Khadi entdeckte ich mit knapp dreissig Jahren. Ich begann mich damals neu zu orientieren, weg von der europäischen Erziehung, die ich in meinem Elternhaus erhalten hatte, und damit auch weg von den Kleidern des Westens. Um es klar zu sagen: Bedeutet hatte mir die europäische Mode nie viel. Die Kleider waren zwar «in», aber das wars. Ich begann nun Kurta und Paijama* zu tragen, die traditionelle indische Kleidung. Der Entscheid fiel aber nicht aus politischen Gründen, obwohl ich Gandhis Idee der Gewaltfreiheit unterstütze und ein Stück der neueren Geschichte Indiens mit diesem Stoff geschrieben werden kann. Ich trage Khadi, weil der Stoff bequem ist – und weil er sich so unglaublich anfühlt. Ach, nichts ist leichter und luftiger an einem heissen Sommertag. Und was würde ich tun ohne das Halstuch, mit dem ich die Stirn tupfe! Das Erstaunlichste an Khadi ist aber, dass der Stoff umso bequemer wird, je älter er wird. Er gewinnt an Feinheit. Der Stoff ist ein Hauch auf der Haut. Am besten gefällt er mir im Weiss des Augustmondes.

Für Khadi setze ich mich nicht nur ein, weil es ein wunderbarer Stoff ist. Es ist auch sehr viel handwerkliches Wissen damit verbunden. Der Stoff darf nicht verschwinden. Es ist wie mit den bedrohten Tierarten. Sterben die Tiger aus, wird es nie mehr Tiger geben. Die Welt wird ärmer. Gehen Fähigkeiten verloren, weil kein Bedarf mehr besteht, so soll man den Dingen ihren Lauf lassen. Ist aber Ignoranz die Ursache, wie bei Khadi, so ist das traurig. Nichts spiegelt die Kultur eines Landes so gut wie Kleider – und Architektur.

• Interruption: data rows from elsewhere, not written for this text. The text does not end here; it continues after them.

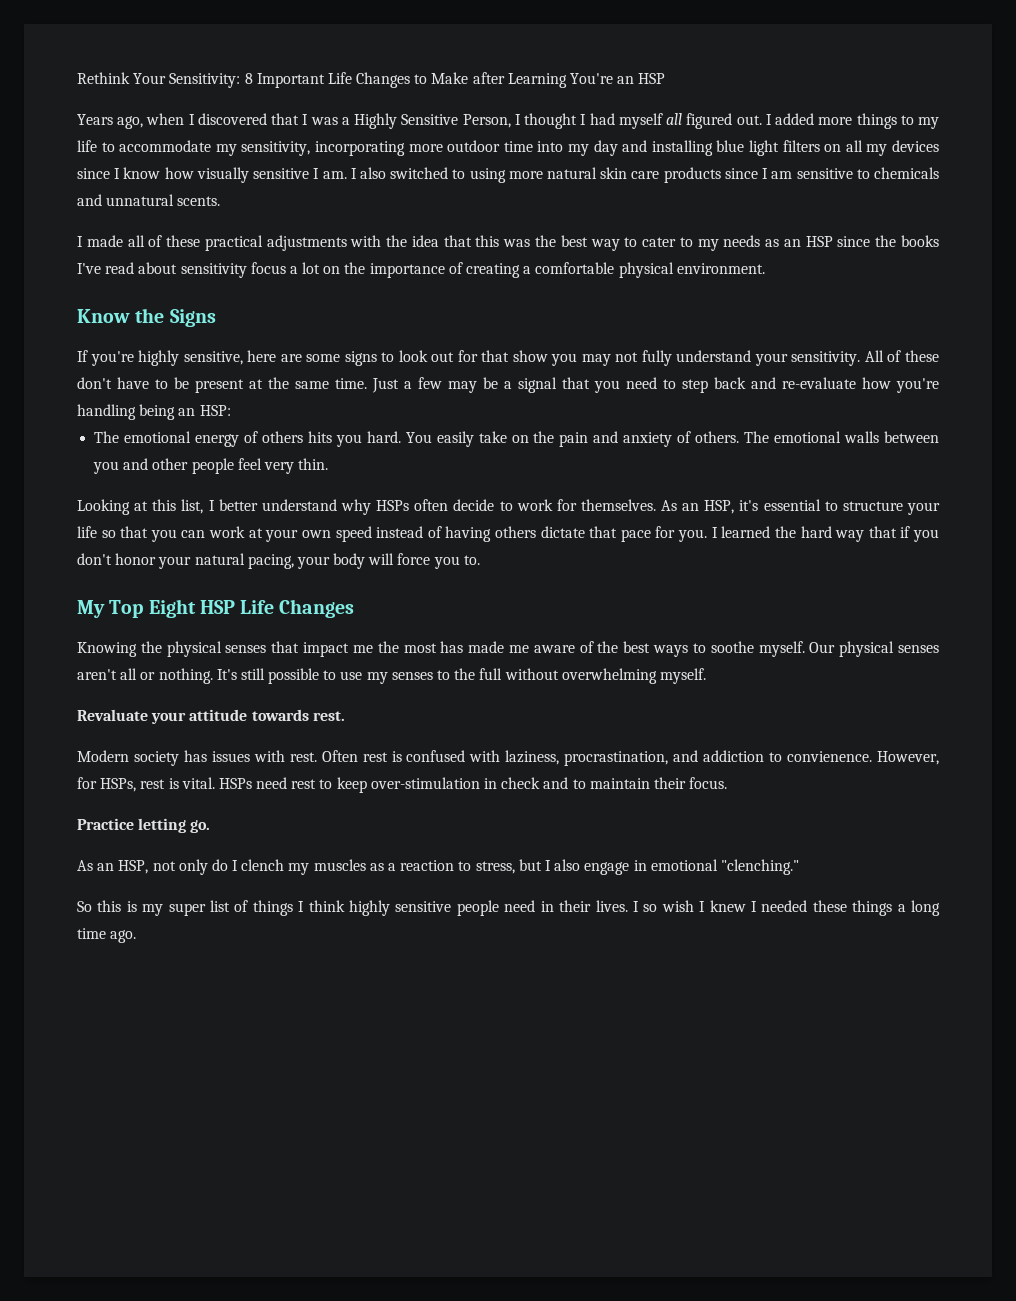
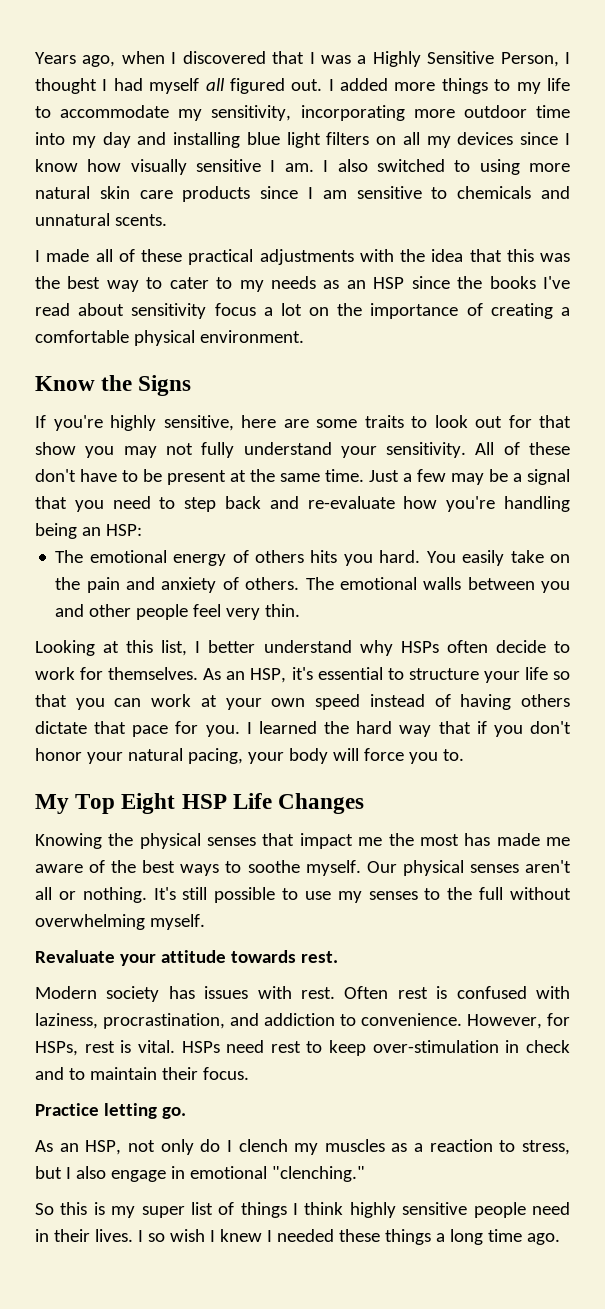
- Rethink Your Sensitivity: 8 Important Life Changes to Make after Learning You're an HSP
- If you're highly sensitive, here are some signs to look out for that show you may not fully understand your sensitivity.
+ If you're highly sensitive, here are some traits to look out for that show you may not fully understand your sensitivity.
- Often rest is confused with laziness, procrastination, and addiction to convienence.
+ Often rest is confused with laziness, procrastination, and addiction to convenience.

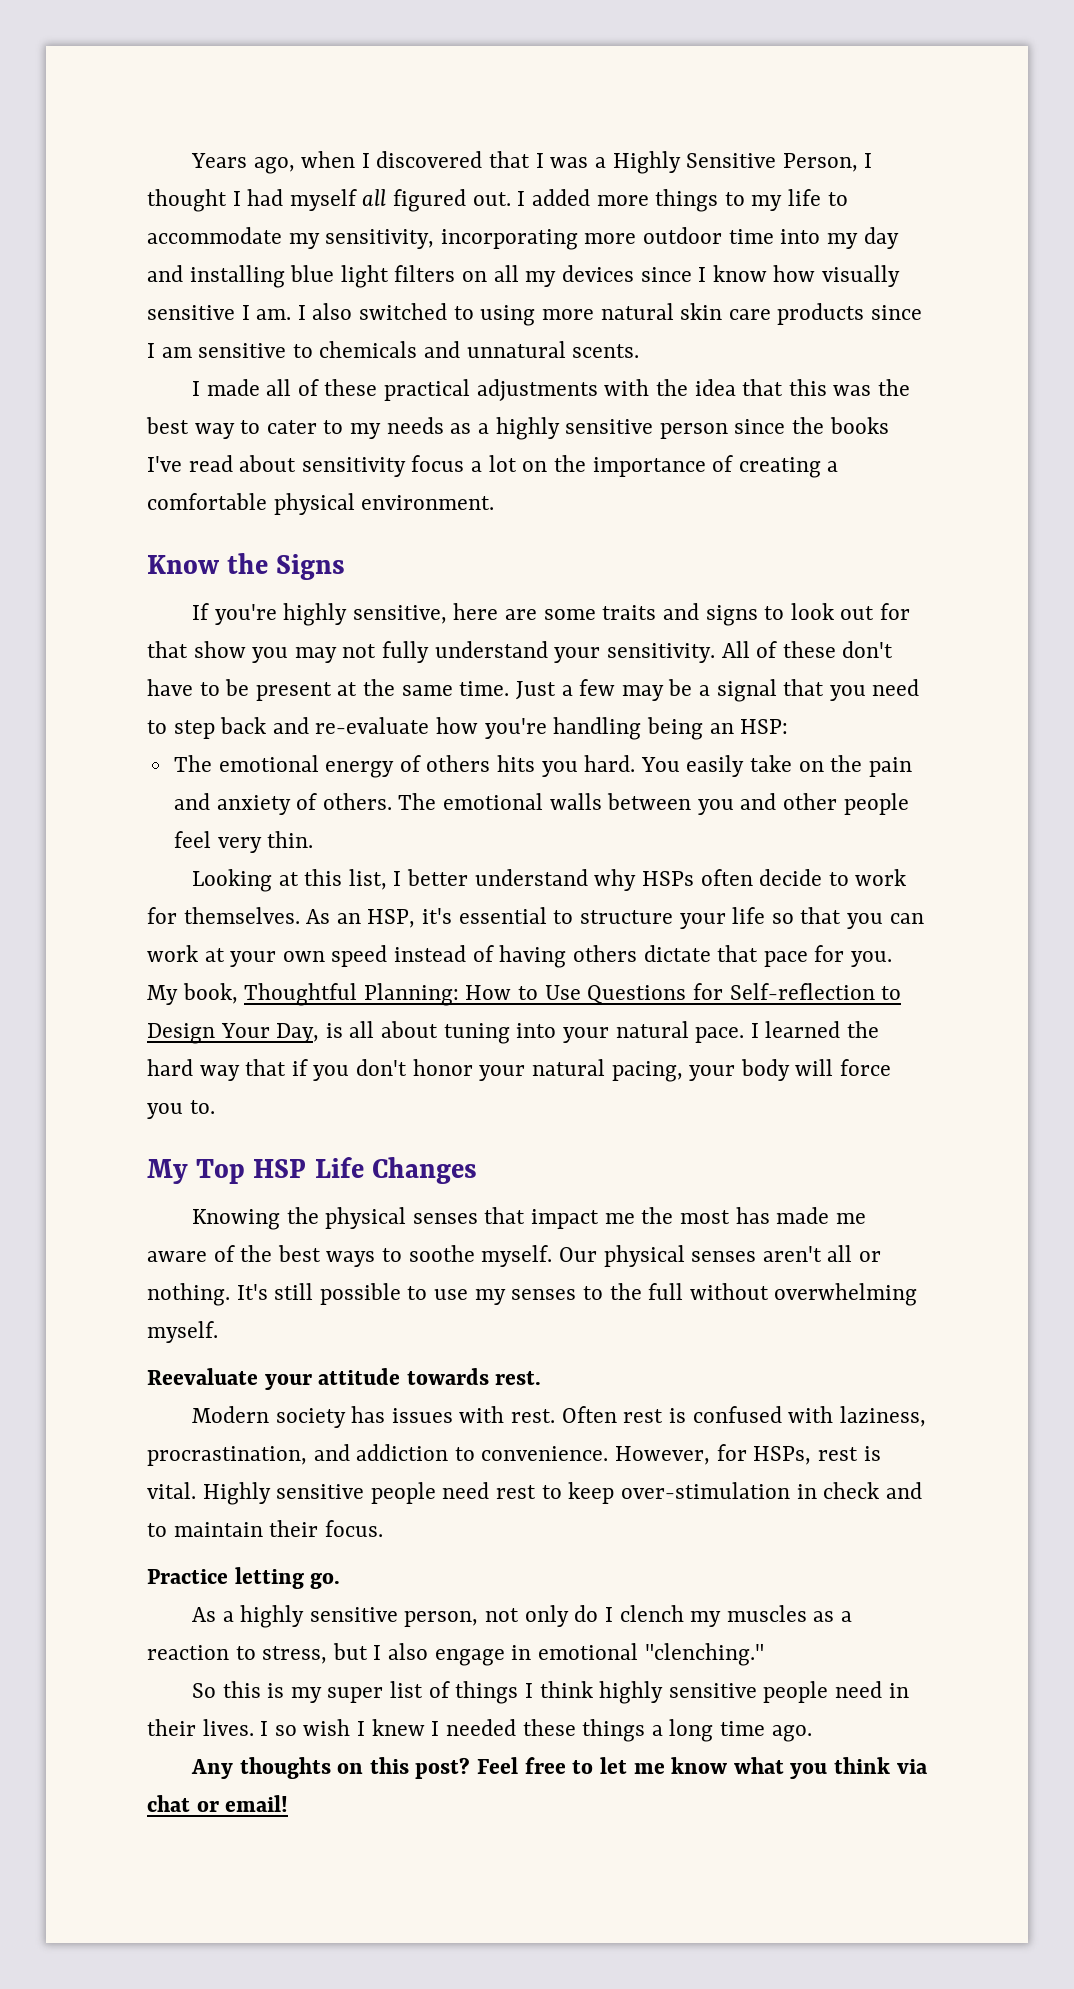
- I made all of these practical adjustments with the idea that this was the best way to cater to my needs as an HSP since the books I've read about sensitivity focus a lot on the importance of creating a comfortable physical environment.
+ I made all of these practical adjustments with the idea that this was the best way to cater to my needs as a highly sensitive person since the books I've read about sensitivity focus a lot on the importance of creating a comfortable physical environment.
- If you're highly sensitive, here are some traits to look out for that show you may not fully understand your sensitivity.
+ If you're highly sensitive, here are some traits and signs to look out for that show you may not fully understand your sensitivity.
+ My book, Thoughtful Planning: How to Use Questions for Self-reflection to Design Your Day, is all about tuning into your natural pace.
- My Top Eight HSP Life Changes
+ My Top HSP Life Changes
- Revaluate your attitude towards rest.
+ Reevaluate your attitude towards rest.
- HSPs need rest to keep over-stimulation in check and to maintain their focus.
+ Highly sensitive people need rest to keep over-stimulation in check and to maintain their focus.
- As an HSP, not only do I clench my muscles as a reaction to stress, but I also engage in emotional "clenching."
+ As a highly sensitive person, not only do I clench my muscles as a reaction to stress, but I also engage in emotional "clenching."
+ Any thoughts on this post? Feel free to let me know what you think via chat or email!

Wir leben in Häusern, und unser ganzes Leben lang sind wir von Stoffen umgeben. Die Kenntnisse der Weber und Spinnerinnen zählen für mich deshalb zum kulturellen Erbe dieses Landes. Ich habe selbst spinnen gelernt, um zu erfahren, was es bedeutet. Es ist faszinierend. Wenn du wirklich dabei bist und in deinem Kopf die Gedanken so stetig fliessen wie sich der Faden auf die Spindel wickelt, so tauchen bald existentielle Fragen auf: Wer bin ich? Woher komme ich? Ich habe auf diese Weise viel über mich erfahren. Bis dahin hatte ich angenommen, meine Zeit kontrollieren zu können. Jetzt weiss ich, dass das nicht stimmt.

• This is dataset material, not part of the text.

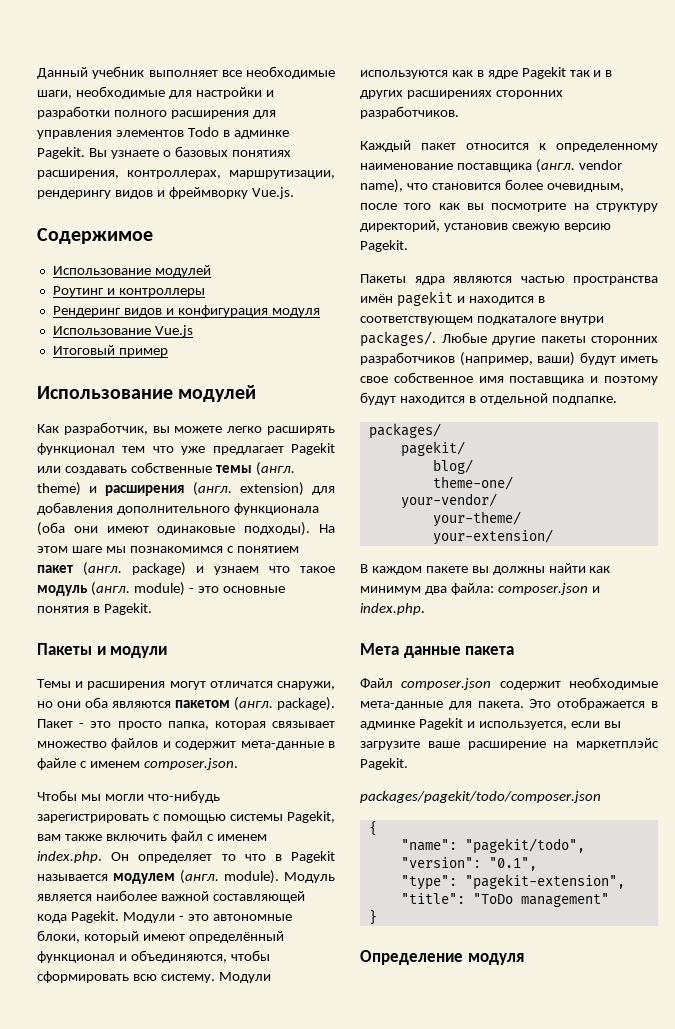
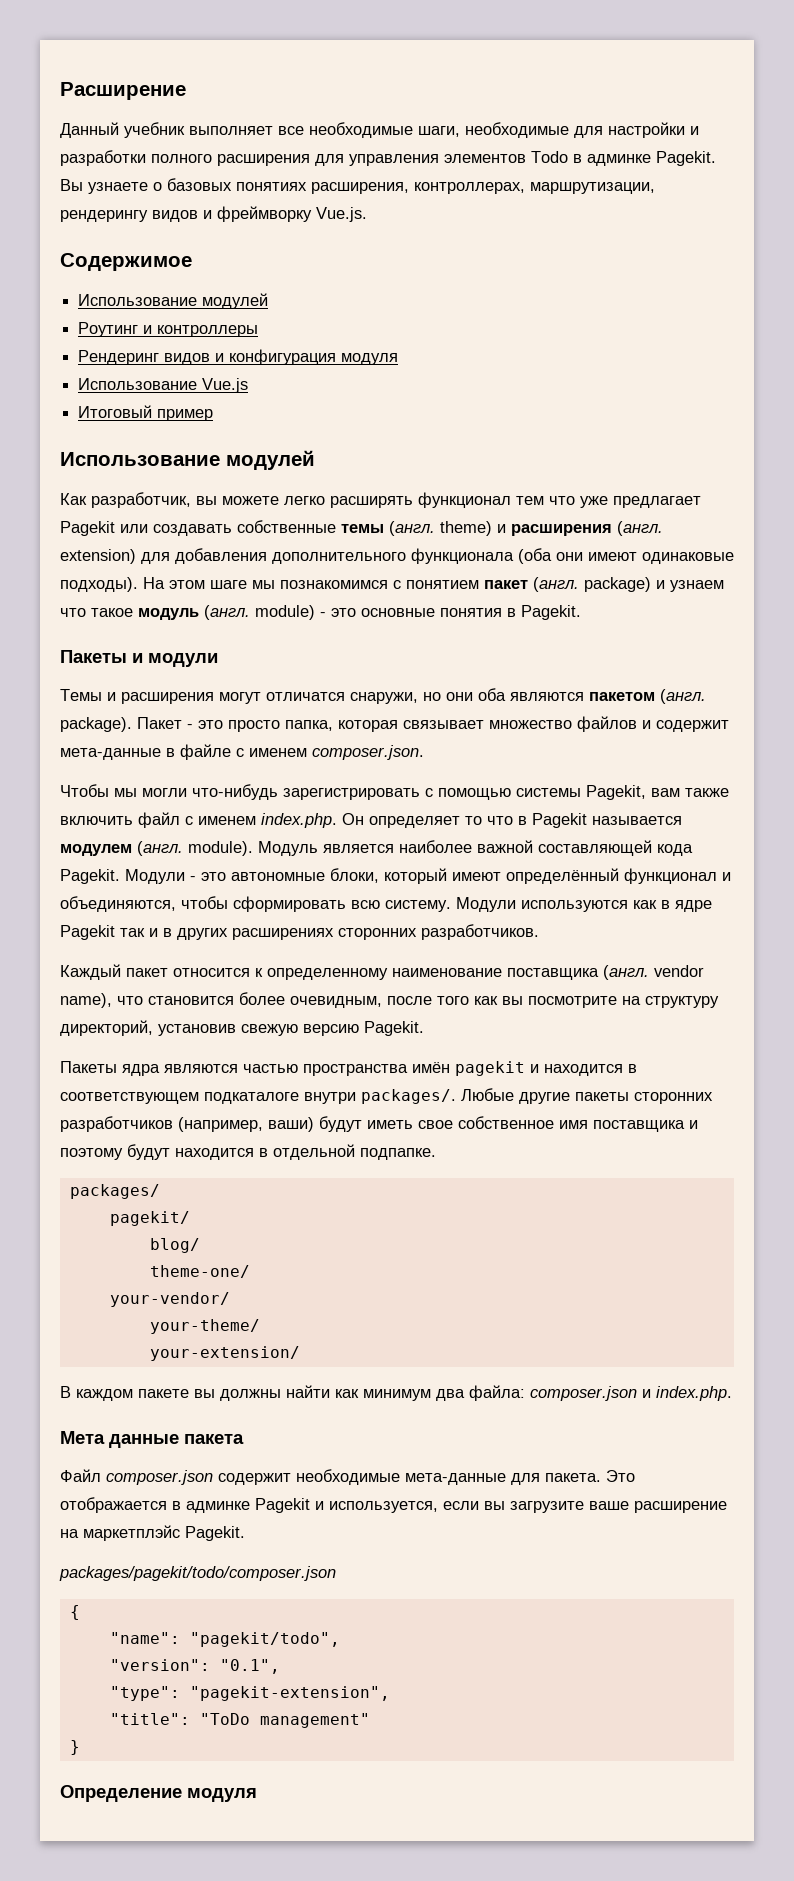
+ Расширение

Wenn ich Khadi als meinen Schwanengesang bezeichne, so bedeutet das, dass ich ein sehr langes Sabbatical nehmen werde. Vielleicht muss ich mein Leben auf den Kopf stellen. Vielleicht werde ich Dinge lernen, von denen ich heute noch nichts weiss. Aber sicher werde ich zum Geschichtenerzähler. In der indischen Tradition gibt es diese Figur. Ich werde all den jüngeren Menschen, welche die Welt so anders sehen, über die Welt der Textilien erzählen. Ich werde Ihnen mein Leben als eine Reise erklären, eine Reise gewoben aus Stoffen.» 
*Paijama ist die indische Männer- und Frauenhose. Die Tageshose wurde zur Vorlage für den im Westen gebräuchlichen Pyjama (Schlafanzug).»